Après des années de réflexion, la Suisse semble prête à se doter de sa propre forme de trust. Le 12 janvier dernier, la Confédération publiait son projet visant à créer une structure juridique ad hoc et de l’inscrire dans la loi, alors qu’elle reconnaît les trusts étrangers qui répondent à la définition retenue par une convention internationale qui leur est dévolue, la Convention de La Haye. Néanmoins, le chemin va être encore long, très long, avant une éventuelle inscription définitive dans la loi. Traduisant les divisions entre les experts, le projet présenté ne compte pas moins de sept options différentes rien que dans le domaine fiscal, faute de consensus entre les juristes, les académiciens, les professionnels et les représentants du fisc qui ont participé à son élaboration. De plus, l’opposition politique s’annonce déjà féroce et pourrait bien être tranchée par une votation populaire… d’ici à quelques années.
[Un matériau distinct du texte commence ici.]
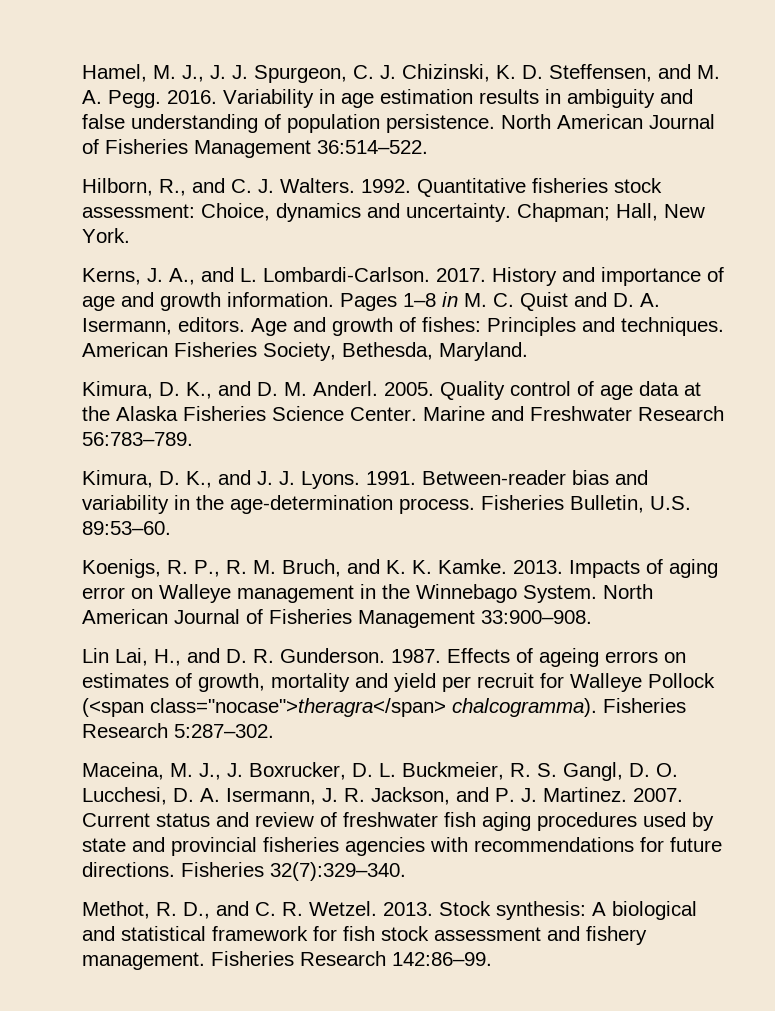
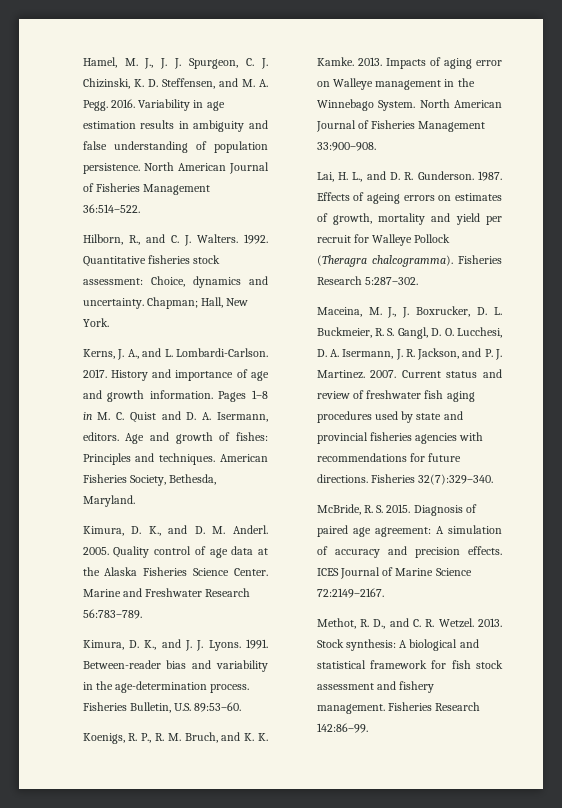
- Lin Lai, H., and D. R. Gunderson.
+ Lai, H. L., and D. R. Gunderson.
- Effects of ageing errors on estimates of growth, mortality and yield per recruit for Walleye Pollock (<span class="nocase">theragra</span> chalcogramma).
+ Effects of ageing errors on estimates of growth, mortality and yield per recruit for Walleye Pollock (Theragra chalcogramma).
+ McBride, R. S. 2015. Diagnosis of paired age agreement: A simulation of accuracy and precision effects. ICES Journal of Marine Science 72:2149–2167.

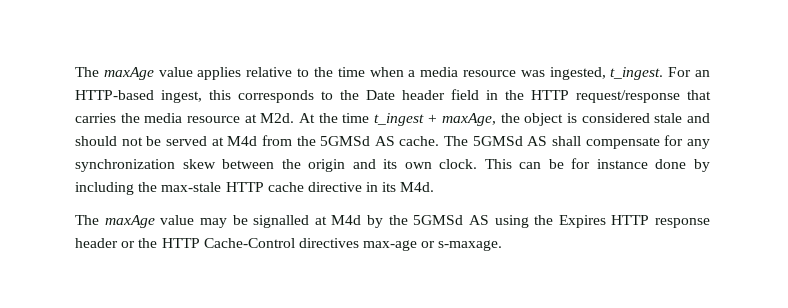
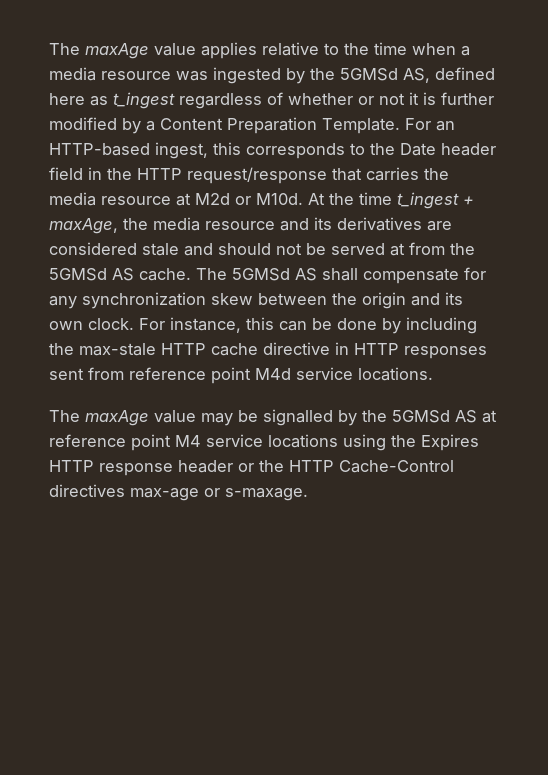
- The maxAge value applies relative to the time when a media resource was ingested, t_ingest.
+ The maxAge value applies relative to the time when a media resource was ingested by the 5GMSd AS, defined here as t_ingest regardless of whether or not it is further modified by a Content Preparation Template.
- For an HTTP-based ingest, this corresponds to the Date header field in the HTTP request/response that carries the media resource at M2d. At the time t_ingest + maxAge, the object is considered stale and should not be served at M4d from the 5GMSd AS cache.
+ For an HTTP-based ingest, this corresponds to the Date header field in the HTTP request/response that carries the media resource at M2d or M10d. At the time t_ingest + maxAge, the media resource and its derivatives are considered stale and should not be served at from the 5GMSd AS cache.
- This can be for instance done by including the max-stale HTTP cache directive in its M4d.
+ For instance, this can be done by including the max-stale HTTP cache directive in HTTP responses sent from reference point M4d service locations.
- The maxAge value may be signalled at M4d by the 5GMSd AS using the Expires HTTP response header or the HTTP Cache-Control directives max-age or s-maxage.
+ The maxAge value may be signalled by the 5GMSd AS at reference point M4 service locations using the Expires HTTP response header or the HTTP Cache-Control directives max-age or s-maxage.

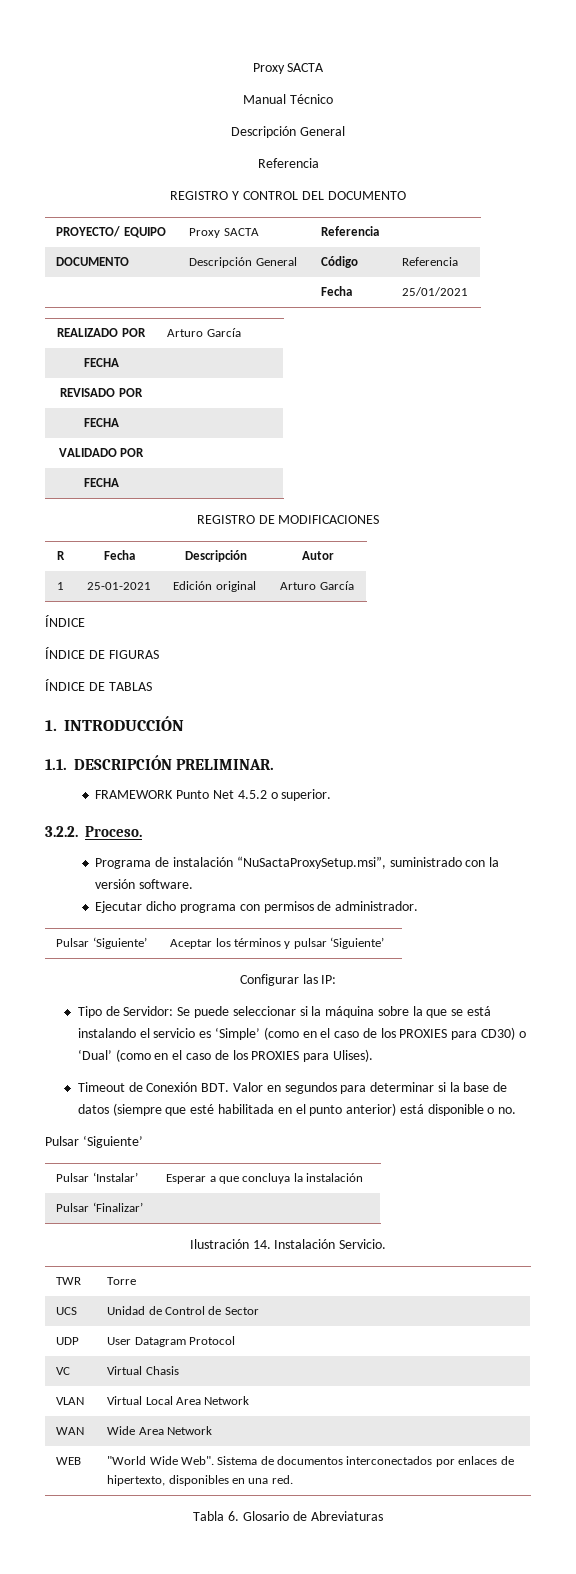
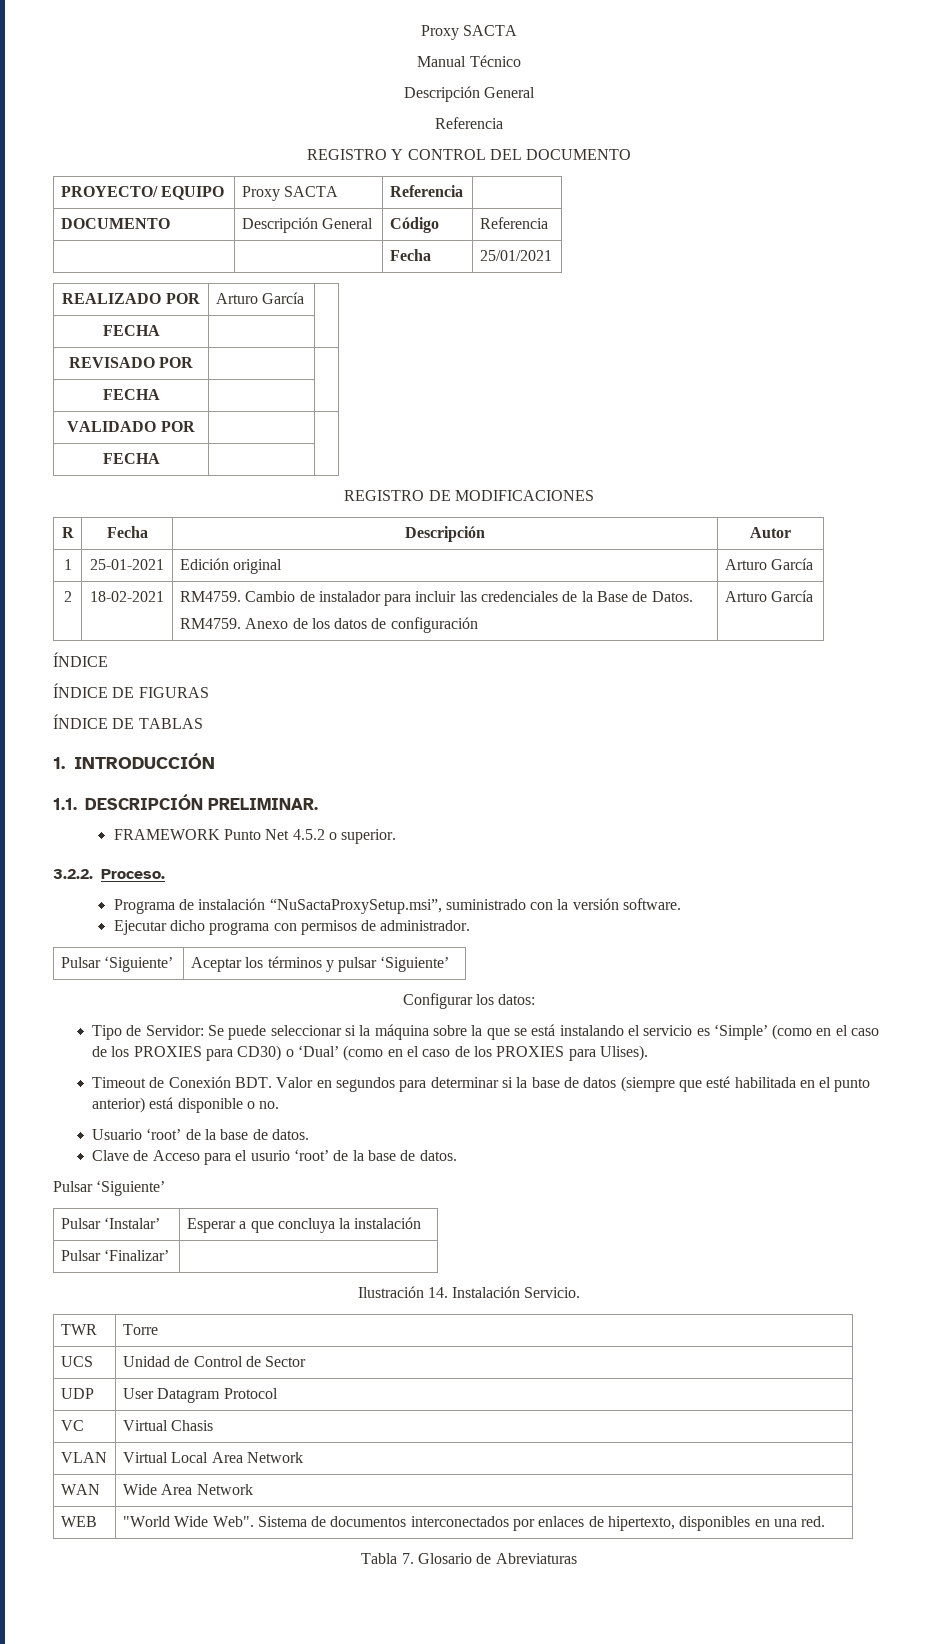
+ 2 | 18-02-2021 | RM4759. Cambio de instalador para incluir las credenciales de la Base de Datos.
+ RM4759. Anexo de los datos de configuración | Arturo García
- Configurar las IP:
+ Configurar los datos:
+ Usuario ‘root’ de la base de datos.
+ Clave de Acceso para el usurio ‘root’ de la base de datos.
- Tabla 6. Glosario de Abreviaturas
+ Tabla 7. Glosario de Abreviaturas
Les principaux objectifs du Conseil fédéral sont «d’éviter que les clients suisses doivent se tourner vers l’étranger pour constituer des trusts», et de créer «de nouvelles opportunités d’affaires, ce qui dynamiserait la place économique suisse», selon son communiqué. Banques, gérants de fortune, fiduciaires et avocats se réjouissent évidemment de cette initiative: «L’idée d’instaurer un trust suisse est de combler une lacune du droit suisse. En effet, ce véhicule d’origine anglo-saxonne n’existe pas en droit suisse et il permet de remplir des fonctions que les structures existantes n’offrent pas», explique Xavier Oberson, professeur de droit fiscal et avocat spécialisé à Genève.
Une forme complexe
Définir un trust, même les meilleurs experts s’y cassent les dents tant cette forme est insaisissable. Courante dans les pays à loi commune (common law), elle est néanmoins de plus en plus répandue dans les pays latins comme l’Italie et le Portugal. Selon le Conseil fédéral, le trust désigne «les relations juridiques de droit privé en vertu desquelles des biens ont été placés sous le contrôle d’une personne chargée de les administrer et d’en disposer dans l’intérêt d’un bénéficiaire ou dans un but déterminé». Sa complexité même en ont fait aussi un instrument recherché d’optimisation ou d’évasion fiscale, particulièrement lorsqu’il est domicilié dans des juridictions reconnues pour leur opacité comme les îles Caïmans, au premier rang de l’indice d’opacité financière de l’ONG Transparency International, qui classe la Suisse en troisième position.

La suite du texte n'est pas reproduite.